PyTorch doesn’t seem to have documentation for tensor.stride()
.
Can someone confirm my understanding?
My questions are three-fold.
-
Stride is for accessing an element in the storage. So stride size will be the same as the dimension of the tensor.

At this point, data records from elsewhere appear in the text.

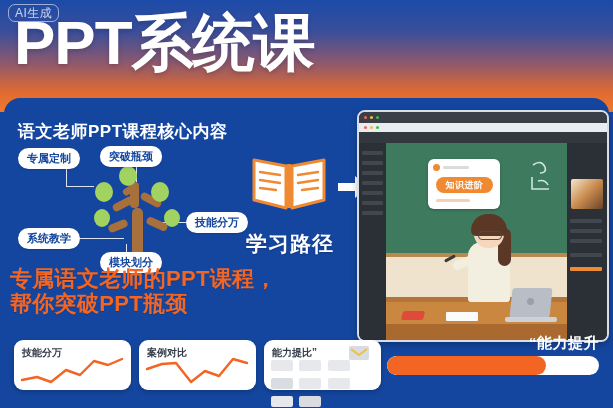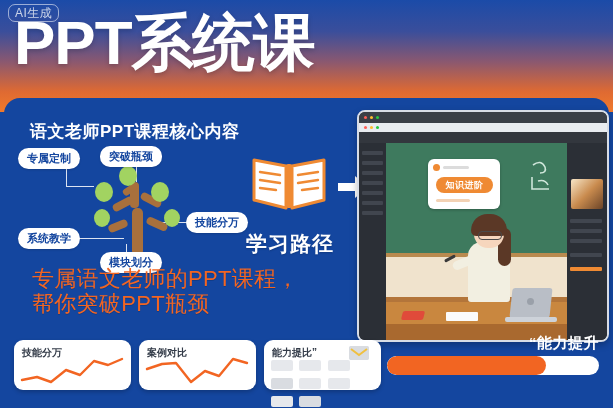"语文老师PPT课程核心内容" .left-head { margin-left: 12px -> none }
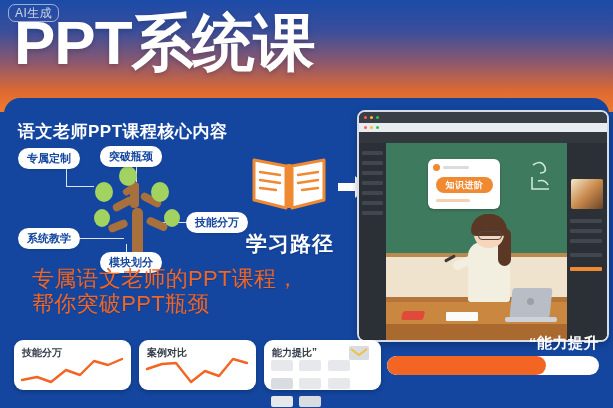"专属语文老师的PPT课程，" .headline { font-weight: normal -> bold; left: 28px -> 6px }
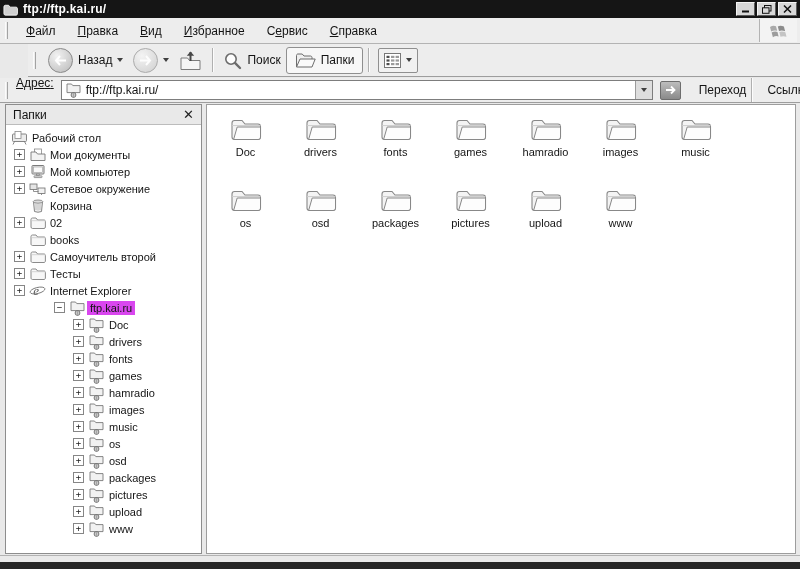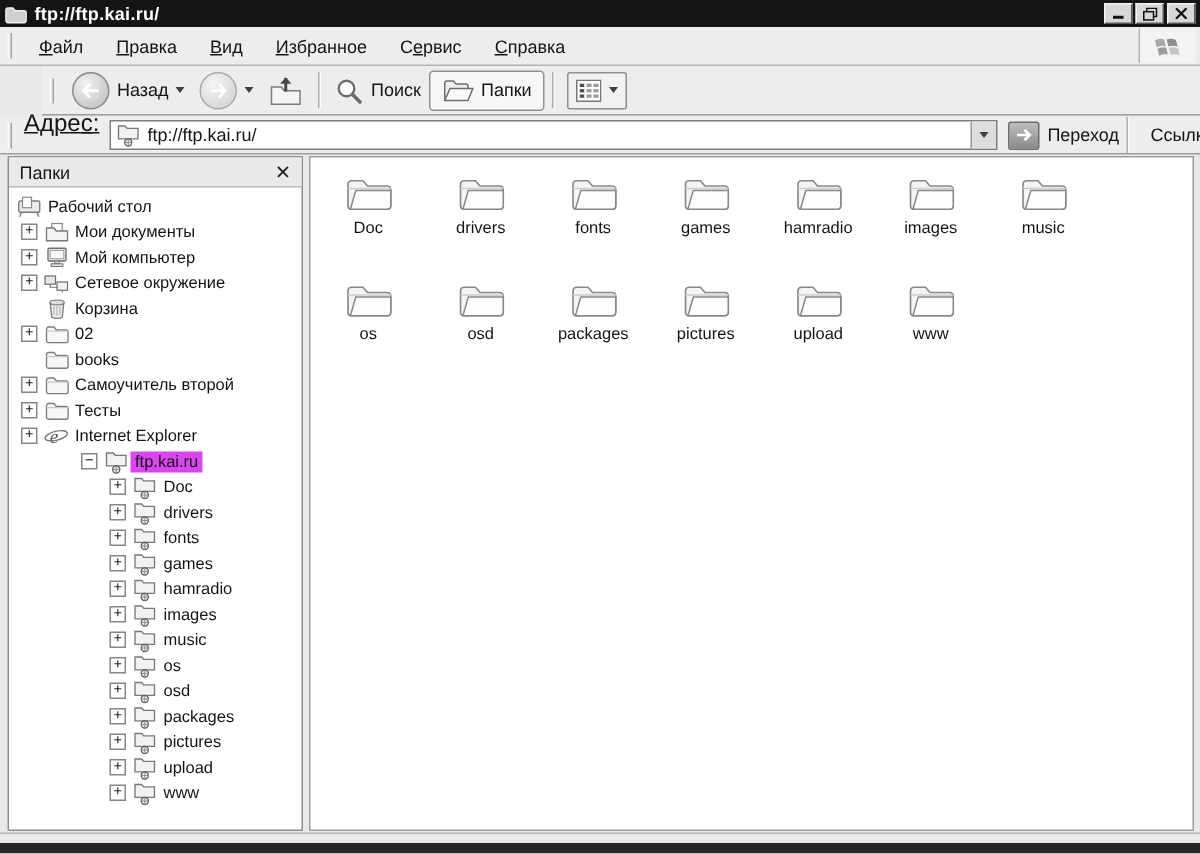"Адрес:" .addr-label { font-size: 16px -> 12px }
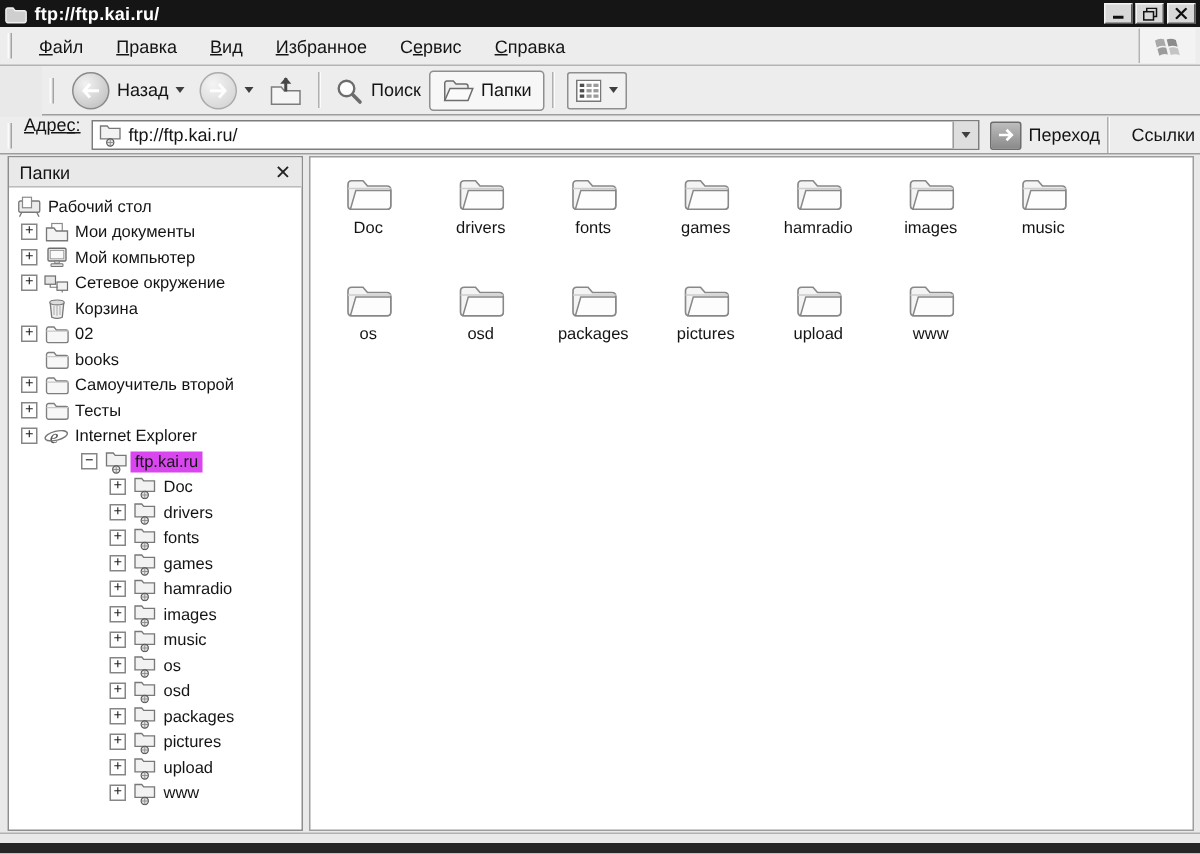"Переход" .go-btn { gap: 5px -> 18px }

Correct?
-
For each dimension, the corresponding element of stride tells how much it takes to move along the 1-dimensional storage.
For example:
In [15]: x = torch.arange(1,25)
In [16]: x
Out[16]:
tensor([ 1, 2, 3, 4, 5, 6, 7, 8, 9, 10, 11, 12, 13, 14, 15, 16, 17, 18
, 19, 20, 21, 22, 23, 24])
In [17]: a = x.view(4,3,2)
In [18]: a
Out[18]:
tensor([[[ 1, 2],
[ 3, 4],
[ 5, 6]],
[[ 7, 8],
[ 9, 10],
[11, 12]],
[[13, 14],
[15, 16],
[17, 18]],
[[19, 20],
[21, 22],
[23, 24]]])
In [20]: a.stride()
Out[20]: (6, 2, 1)
- How does having this information help perform tensor operations efficiently? Basically this is showing the memory layout. So how does it help?